- [Exercise description]: Narrow the data below down to the lines containing "background".

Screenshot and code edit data
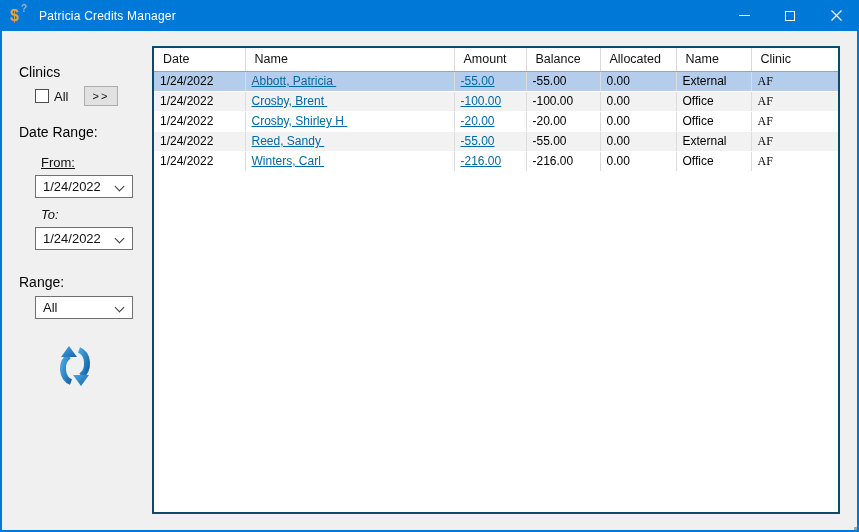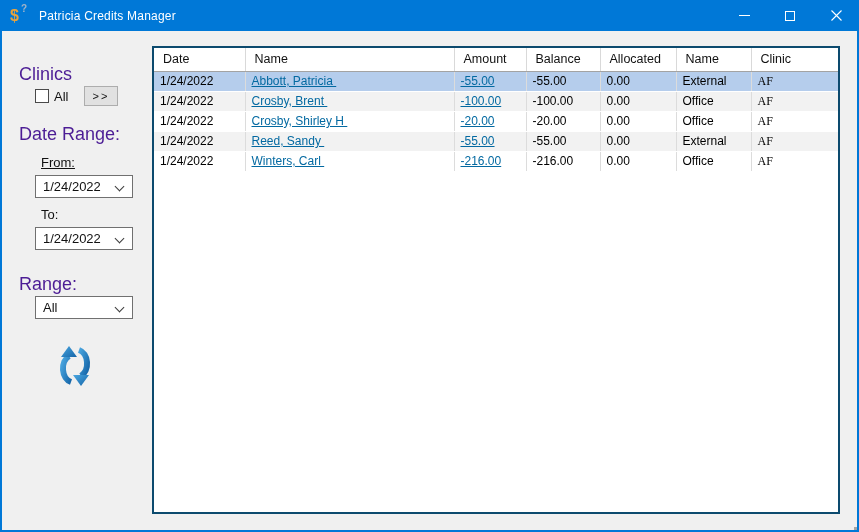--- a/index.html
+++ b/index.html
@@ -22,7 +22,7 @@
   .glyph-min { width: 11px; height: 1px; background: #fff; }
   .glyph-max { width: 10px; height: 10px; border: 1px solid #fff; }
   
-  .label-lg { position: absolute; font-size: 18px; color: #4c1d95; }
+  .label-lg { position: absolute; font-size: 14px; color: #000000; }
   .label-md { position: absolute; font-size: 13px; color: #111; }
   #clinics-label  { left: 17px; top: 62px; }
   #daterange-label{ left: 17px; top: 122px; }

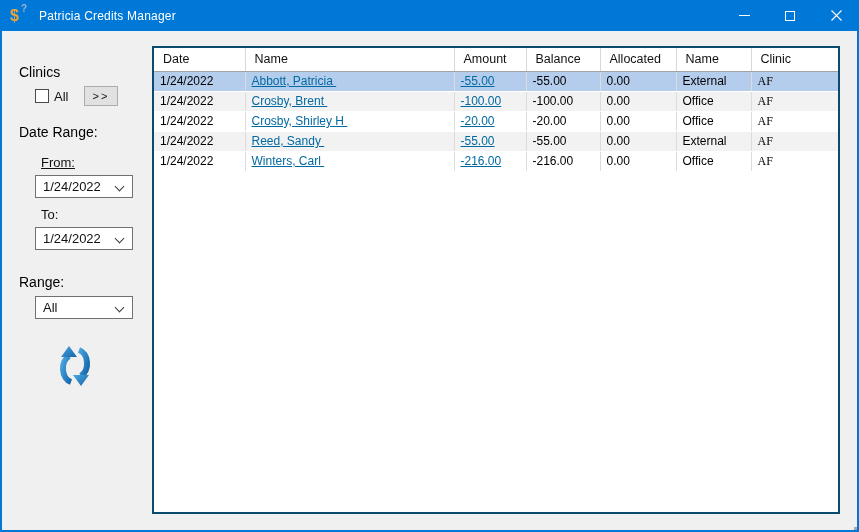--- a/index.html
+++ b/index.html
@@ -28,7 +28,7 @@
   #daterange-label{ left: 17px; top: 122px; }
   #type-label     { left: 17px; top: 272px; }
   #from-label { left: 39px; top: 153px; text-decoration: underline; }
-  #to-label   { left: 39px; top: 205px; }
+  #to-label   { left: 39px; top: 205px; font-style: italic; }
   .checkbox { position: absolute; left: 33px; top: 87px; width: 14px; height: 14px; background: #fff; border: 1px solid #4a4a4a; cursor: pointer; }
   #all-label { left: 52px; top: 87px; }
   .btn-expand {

- [Task answer]:
   .glyph-min { width: 11px; height: 1px; background: #fff; }
   .checkbox { position: absolute; left: 33px; top: 87px; width: 14px; height: 14px; background: #fff; border: 1px solid #4a4a4a; cursor: pointer; }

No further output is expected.